Ce qui nous tient le plus à cœur aujourd'hui… ? Peut-être toute cette problématique liée à la culture en France. Cette standardisation, cette tendance à la pensée et à l'idée uniques… En tout cas, cela nous donne vraiment envie de nous battre. On a besoin d'être actif et de bouger pour lutter contre cet état de fait.
Y a-t-il un fil conducteur dans votre histoire ?
Pour moi, je crois que c'est l'aventure et l'expérience humaines. La Phaze c'est 3 mecs sur scène mais c'est aussi la même équipe depuis le départ. C'est une famille avec ses défauts, ses qualités et ses trucs un peu lourds…
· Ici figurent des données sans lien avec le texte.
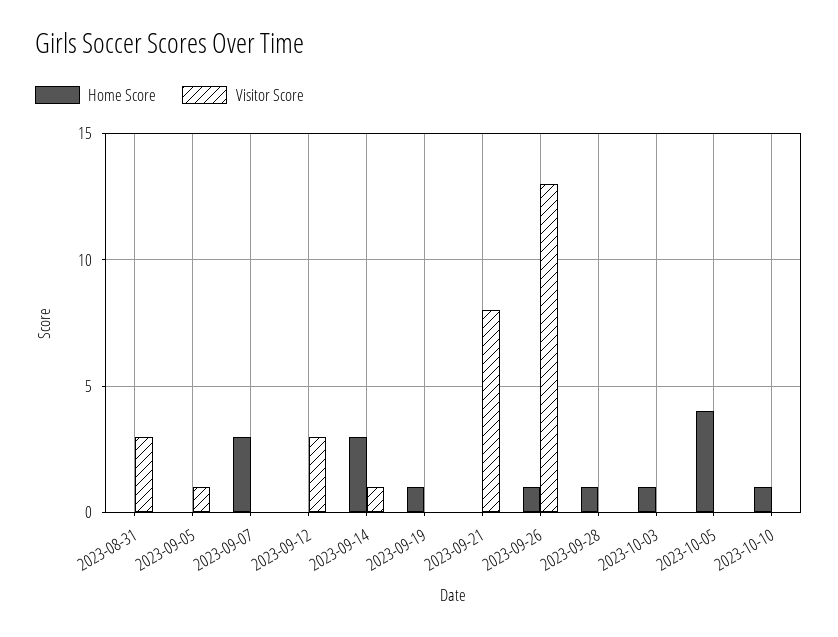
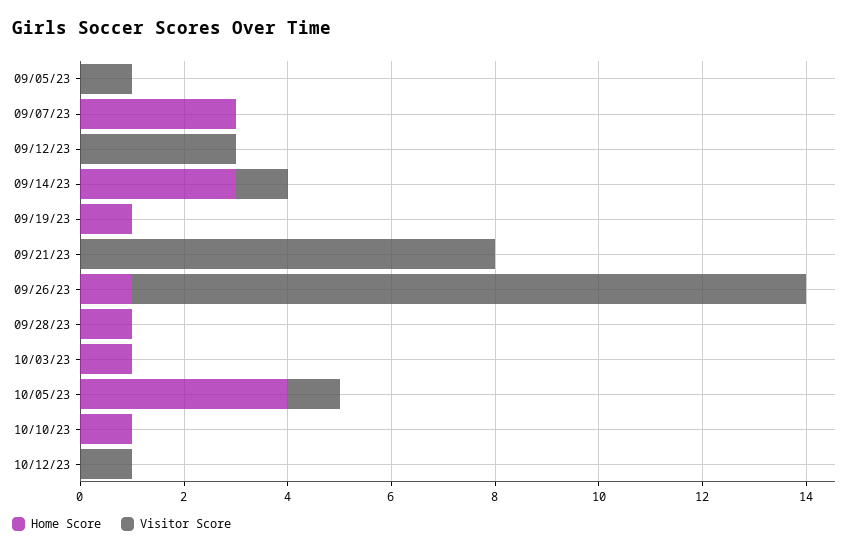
Home Score, 2023-08-31: 0 -> none
Visitor Score, 2023-08-31: 3 -> none
Visitor Score, 2023-10-05: 0 -> 1
Home Score, 10/12/23: none -> 0
Visitor Score, 10/12/23: none -> 1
Il y a une éthique chez La Phaze ?
Bonne question. Ce que je peux dire, c'est que nous sommes des gens plutôt sains et sobres. On se respecte, on a envie de faire avancer les choses et d'aller tous dans la même direction avec la même énergie.
La Phaze subversif ?
Dérangeant plutôt. On cite des noms, on s'attaque à de réels problèmes et on pose plutôt sans complaisance et douceur les choses telles qu'elles existent. Oui, on n'est pas en phase avec le gouvernement actuel; on n'est pas très chaud avec les médias -genre TF1… Ils ont le pouvoir, ils relaient et montent en épingle ce qu'ils veulent.